◆ Try it ◆
Instruction for the entries below: return the part that opens with the line containing "[13,276,231,312] 520 просмотров" and closes with the line containing "[59,959,235,1027] Travel Distance", exactly, and no pictures.
*** Opening of Data shown ***
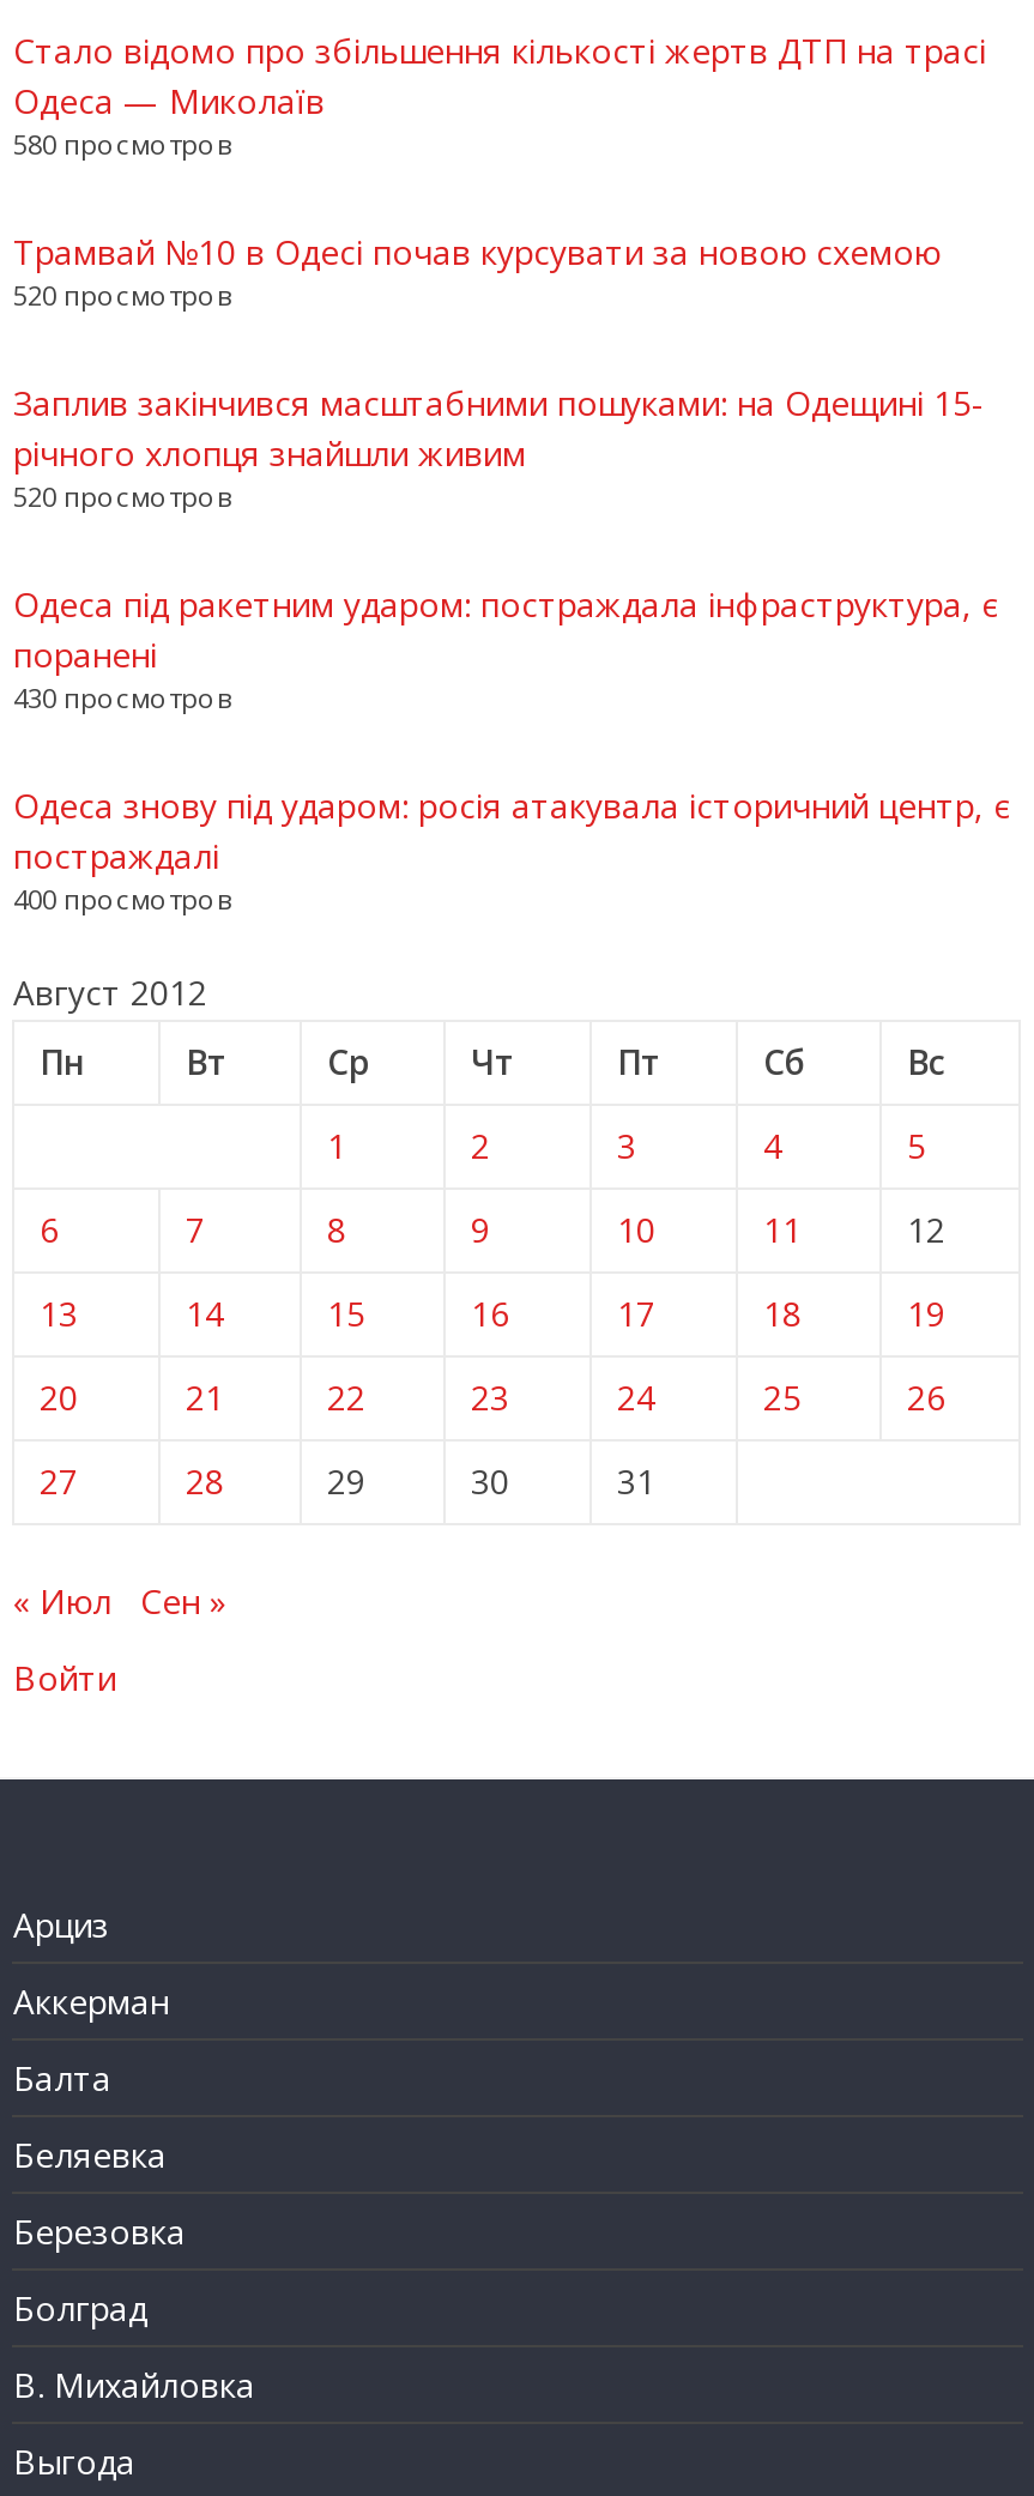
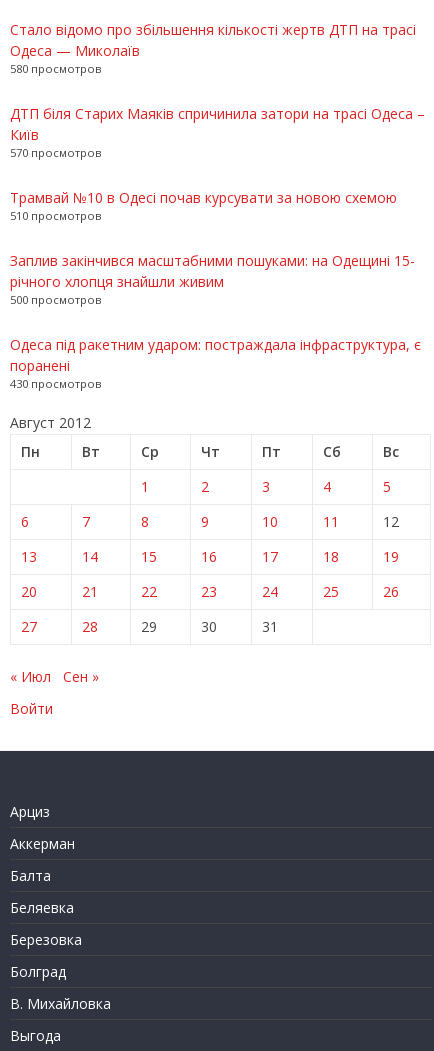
none -> [10,104,425,160] ДТП біля Старих Маяків спричинила затори на трасі Одеса – | Київ | 570 просмотров
moved [13,228,940,273] -> [10,188,397,207]: Трамвай №10 в Одесі почав курсувати за новою схемою
[13,276,231,312] 520 просмотров -> [10,208,101,223] 510 просмотров
moved [13,379,983,475] -> [10,251,415,291]: Заплив закінчився масштабними пошуками: на Одещині 15- | річного хлопця знайшли живим
[13,477,231,513] 520 просмотров -> [10,292,101,307] 500 просмотров
moved [13,580,998,714] -> [10,335,421,391]: Одеса під ракетним ударом: постраждала інфраструктура, є | поранені | 430 просмотров
[13,782,1010,916] Одеса знову під ударом: росія атакувала історичний центр, є | постраждалі | 400 просмотров -> none

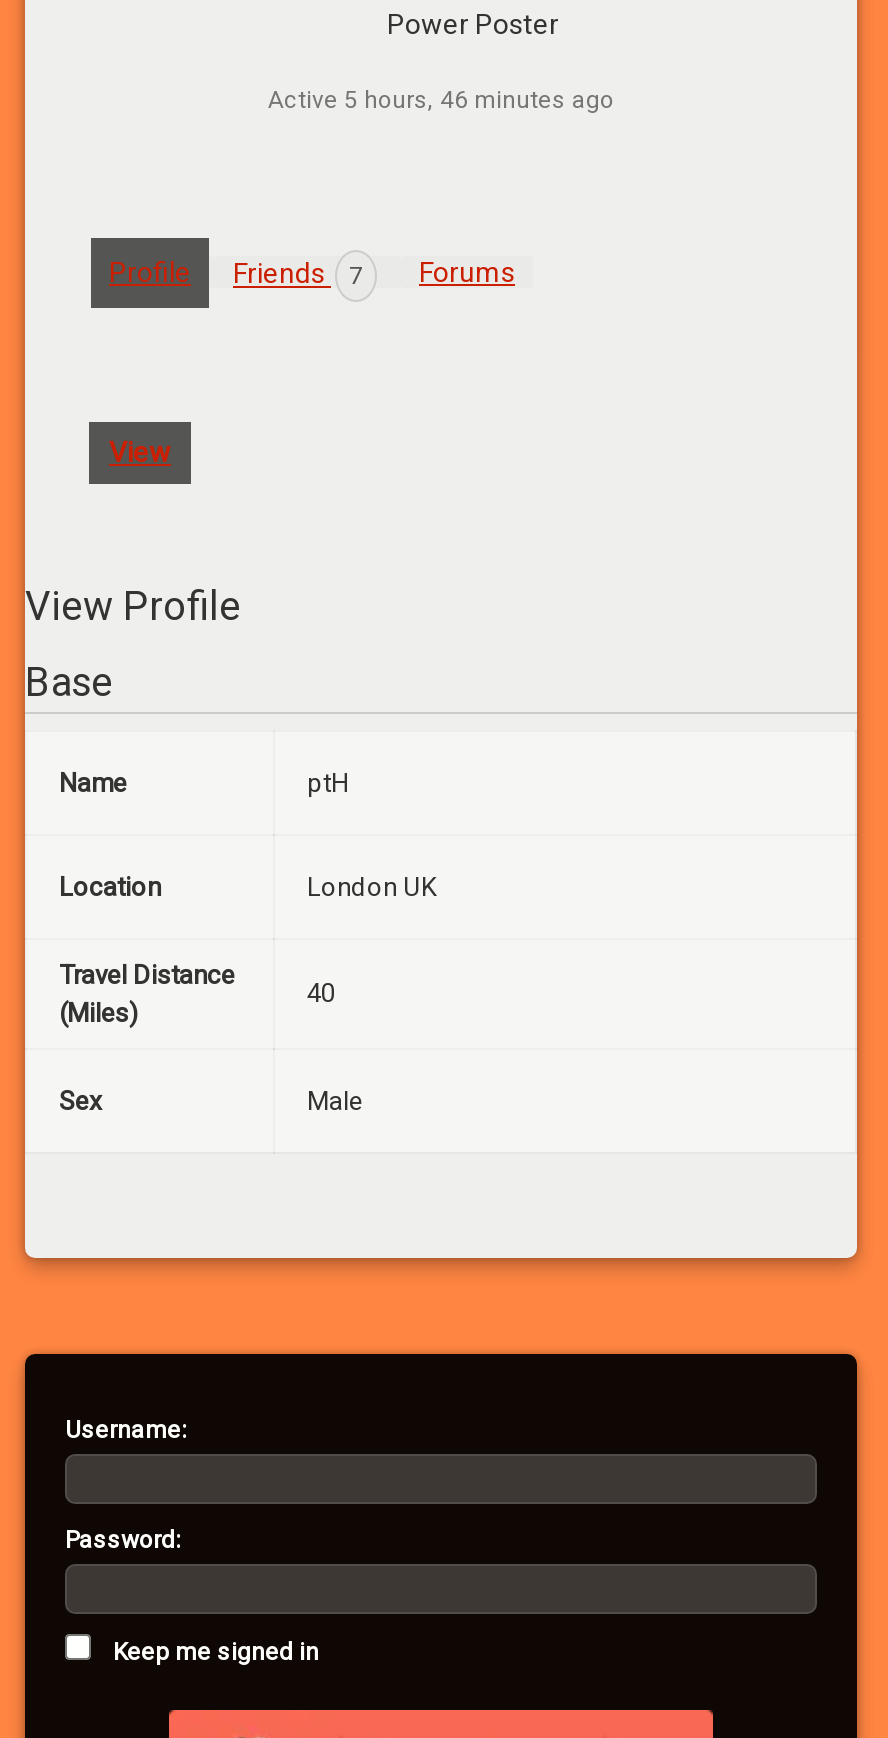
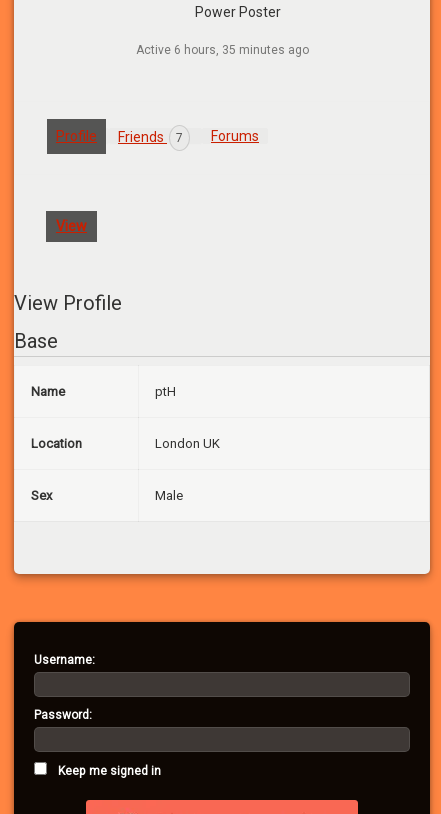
[268,85,614,113] Active 5 hours, 46 minutes ago -> [136,43,308,57] Active 6 hours, 35 minutes ago
[59,959,235,1027] Travel Distance | (Miles) -> none
[307,977,335,1007] 40 -> none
*** Close of Data shown ***
◆ Exercise output ◆
[13,276,231,312] 520 просмотров -> [10,208,101,223] 510 просмотров
moved [13,379,983,475] -> [10,251,415,291]: Заплив закінчився масштабними пошуками: на Одещині 15- | річного хлопця знайшли живим
[13,477,231,513] 520 просмотров -> [10,292,101,307] 500 просмотров
moved [13,580,998,714] -> [10,335,421,391]: Одеса під ракетним ударом: постраждала інфраструктура, є | поранені | 430 просмотров
[13,782,1010,916] Одеса знову під ударом: росія атакувала історичний центр, є | постраждалі | 400 просмотров -> none

[268,85,614,113] Active 5 hours, 46 minutes ago -> [136,43,308,57] Active 6 hours, 35 minutes ago
[59,959,235,1027] Travel Distance | (Miles) -> none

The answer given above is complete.